# Training a Transformer Model 101

**References**
- *Transformer Math 101: [Blog](https://blog.eleuther.ai/transformer-math/)*
- *Scaling Laws - CS 886 Presentation - Carter Blair & Cole Wyeth: [YouTube Video](https://youtu.be/_09CeX44tqg?si=U0Pkb7Hr0gb9imOR)*

##### Einsum

`torch.einsum(equation, *operands) -> Tensor`

equation (str): The equation string specifies the subscripts for each dimension of the input operands in the same order as the dimensions. It uses letters in [a-zA-Z] to represent subscripts. The subscripts for each operand are separated by a comma (','). For example, 'ij,jk->ik' specifies subscripts for two 2D operands. The subscripts that appear exactly once in the equation will be part of the output, sorted in increasing alphabetical order. Optionally, you can define the output subscripts by adding an arrow ('->') at the end of the equation followed by the subscripts for the output.

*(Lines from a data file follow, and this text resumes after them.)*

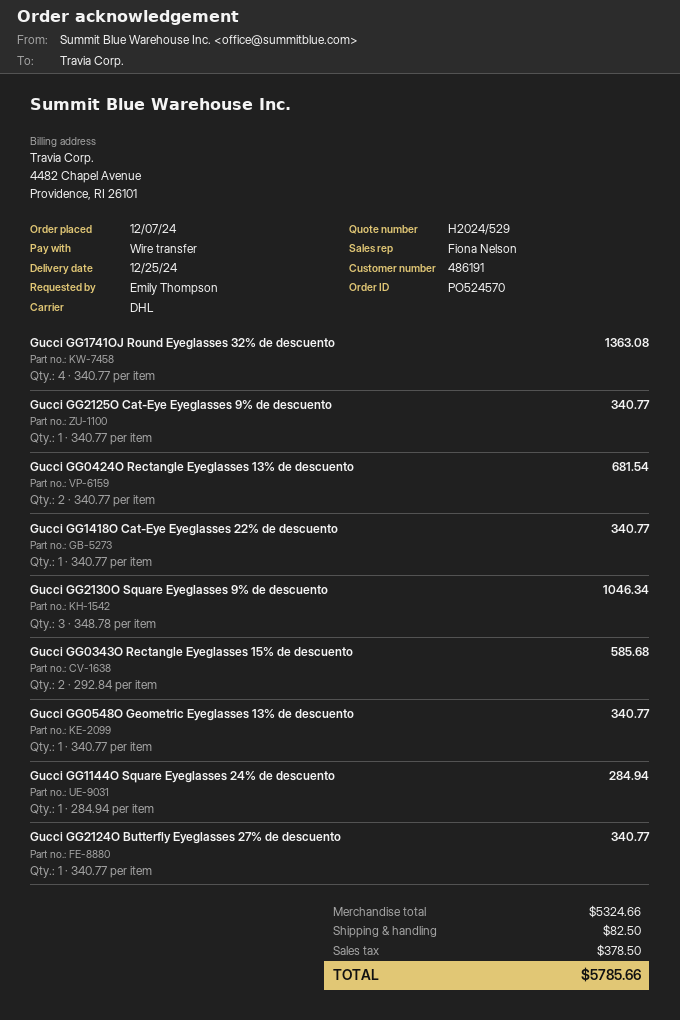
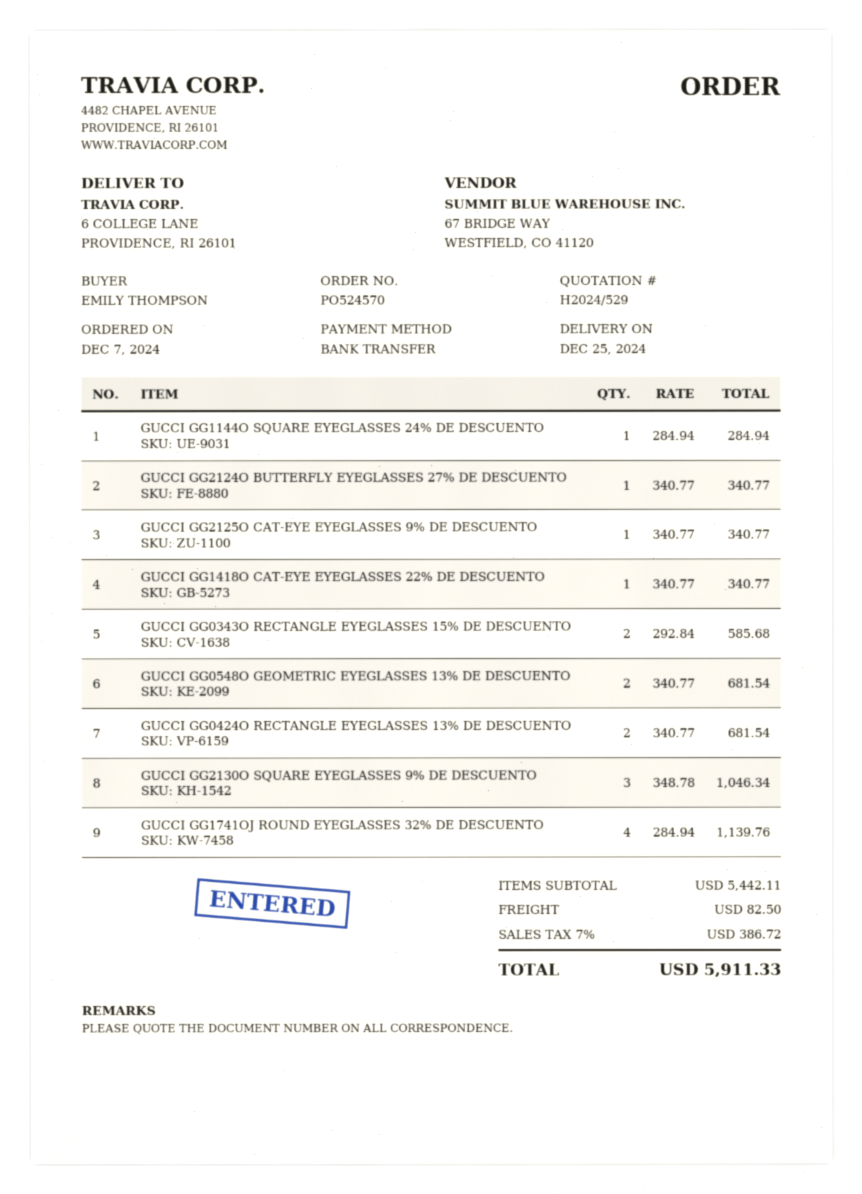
Gucci GG1741OJ Round Eyeglasses 32% de descuento: 4 x 340.77 = 1363.08 -> 4 x 284.94 = 1139.76
Gucci GG0548O Geometric Eyeglasses 13% de descuento: 1 x 340.77 = 340.77 -> 2 x 340.77 = 681.54
subtotal: 5324.66 -> 5442.11
tax: 378.50 -> 386.72
total: 5785.66 -> 5911.33

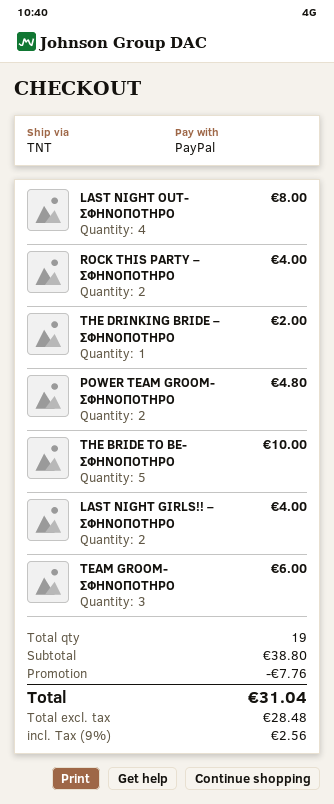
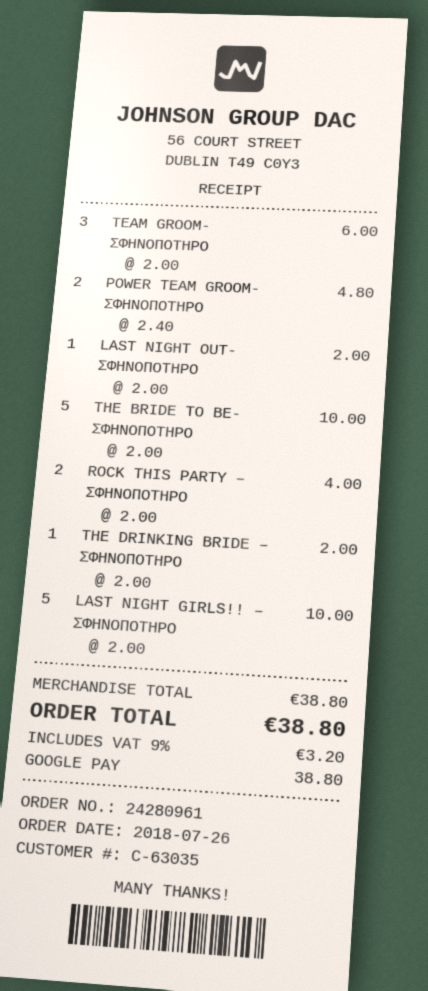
payment method: PayPal -> Google Pay
LAST NIGHT OUT- ΣΦΗΝΟΠΟΤΗΡΟ: 4 for 8.00 -> 1 for 2.00
LAST NIGHT GIRLS!! – ΣΦΗΝΟΠΟΤΗΡΟ: 2 for 4.00 -> 5 for 10.00
discount: 7.76 -> none
tax: 9% = 2.56 -> 9% = 3.20
total: 31.04 -> 38.80

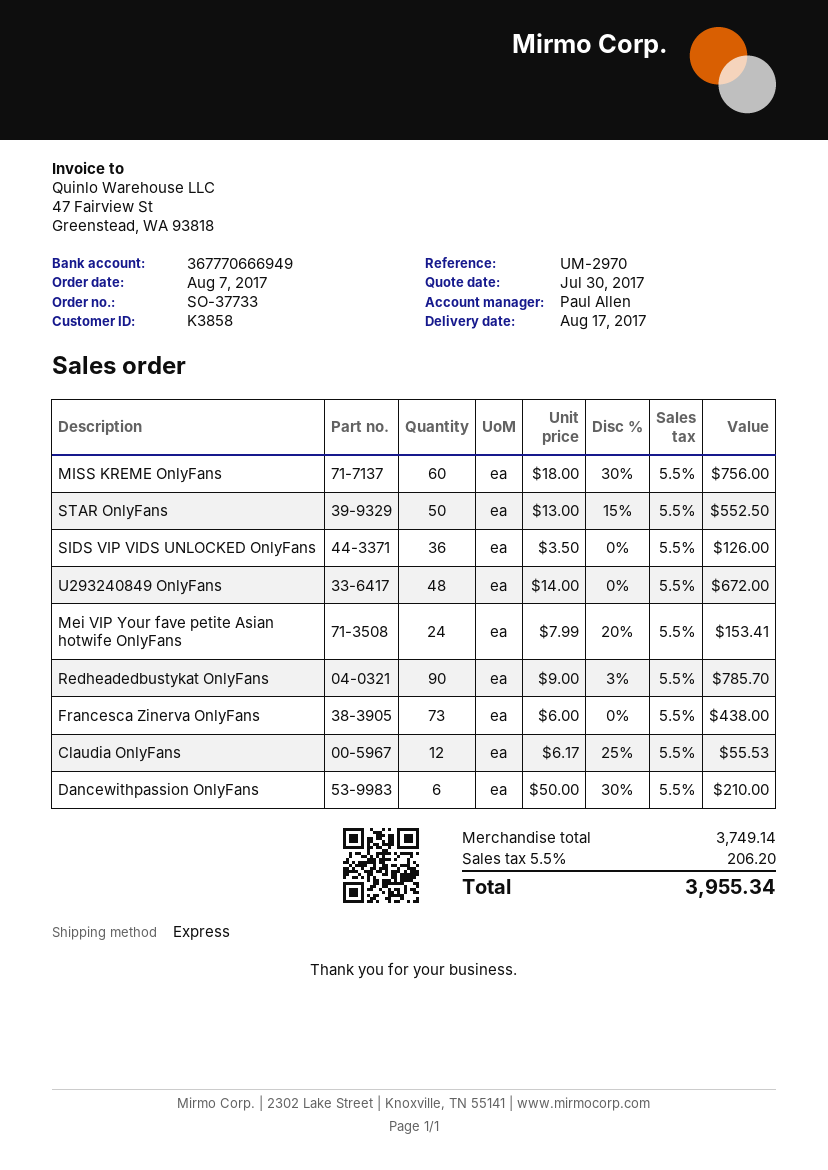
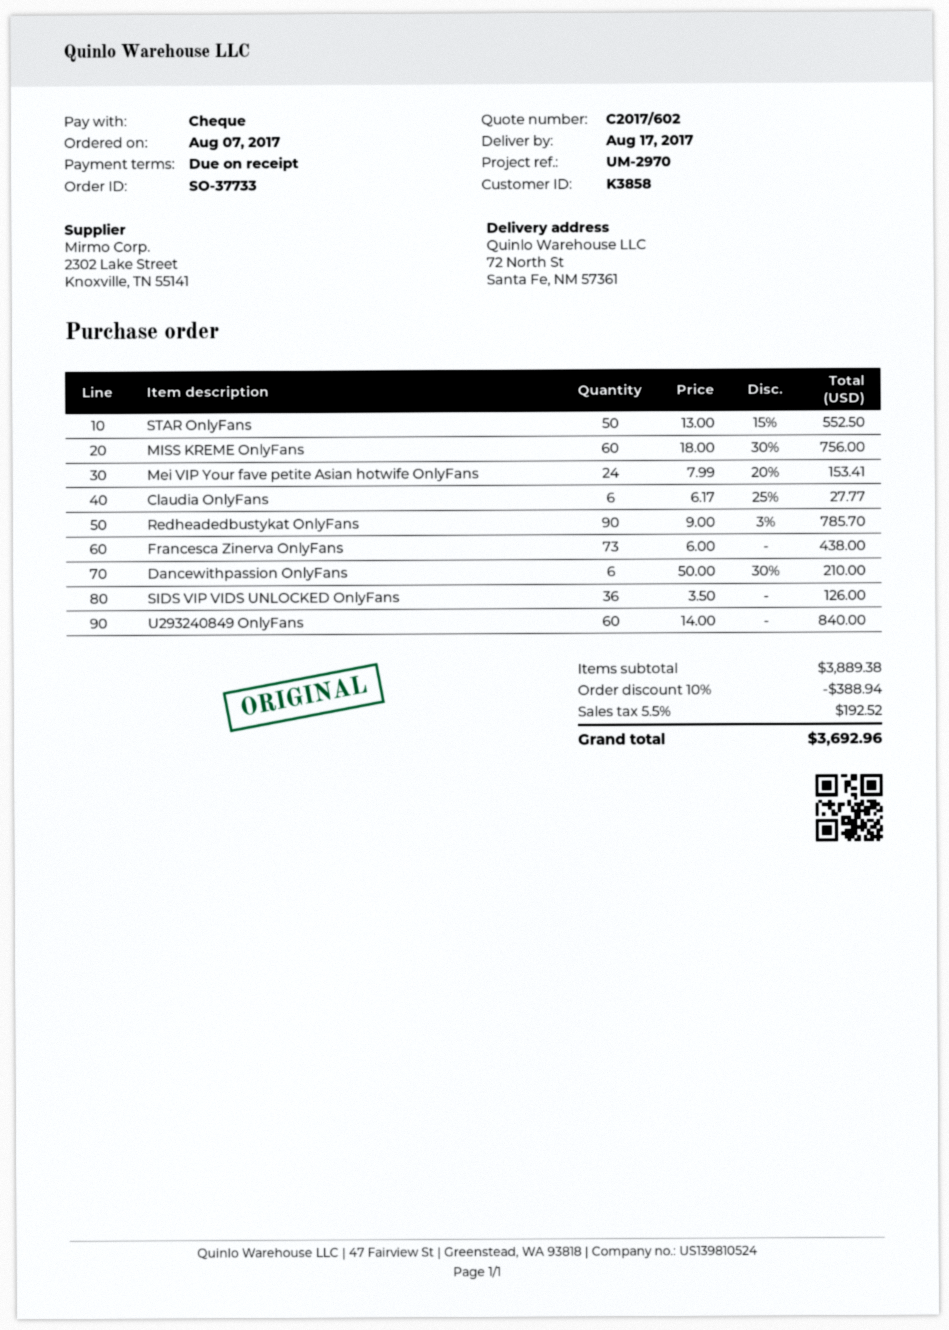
U293240849 OnlyFans: 48 x 14.00 = 672.00 -> 60 x 14.00 = 840.00
Claudia OnlyFans: 12 x 6.17 - 25% = 55.53 -> 6 x 6.17 - 25% = 27.77
subtotal: 3749.14 -> 3889.38
discount: none -> 10% = 388.94
tax: 5.5% = 206.20 -> 5.5% = 192.52
total: 3955.34 -> 3692.96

Note that for example for Q, if you want bhkn instead of bhnk, you can do that since the operation is always the sum, its just the output dimension is different so essentially something like a reshape.

The torch.einsum() function in PyTorch is a powerful tool that allows you to perform various multi-dimensional, linear algebraic operations in a concise way. Here are some common use cases:

1. **Element-wise multiplication**: You can use `einsum` to perform element-wise multiplication of two tensors, similar to the `*` operator.
    ```python
    A = torch.rand(3, 3)
    B = torch.rand(3, 3)
    result = torch.einsum('ij,ij->ij', A, B)
    ```

2. **Matrix multiplication**: einsum can be used to perform matrix multiplication, similar to `torch.matmul()` or the `@` operator.
    ```python
    A = torch.rand(3, 4)
    B = torch.rand(4, 5)
    result = torch.einsum('ij,jk->ik', A, B)
    ```

3. **Batch matrix multiplication**: If you have a batch of matrices and you want to multiply them, you can use `einsum` to do this in a single operation.
    ```python
    A = torch.rand(10, 3, 4)
    B = torch.rand(10, 4, 5)
    result = torch.einsum('bij,bjk->bik', A, B)
    ```

4. **Dot product**: `einsum` can be used to compute the dot product of two vectors.
    ```python
    a = torch.rand(5)
    b = torch.rand(5)
    result = torch.einsum('i,i->', a, b)
    ```

5. **Sum along a dimension**: You can use `einsum` to sum the elements of a tensor along a specific dimension, similar to `torch.sum()`.
    ```python
    A = torch.rand(3, 4, 5)
    sum_along_dim1 = torch.einsum('ijk->ik', A)
    ```

6. **Complex operations**: `einsum` really shines when you want to perform more complex operations that involve multiple steps and intermediate tensors.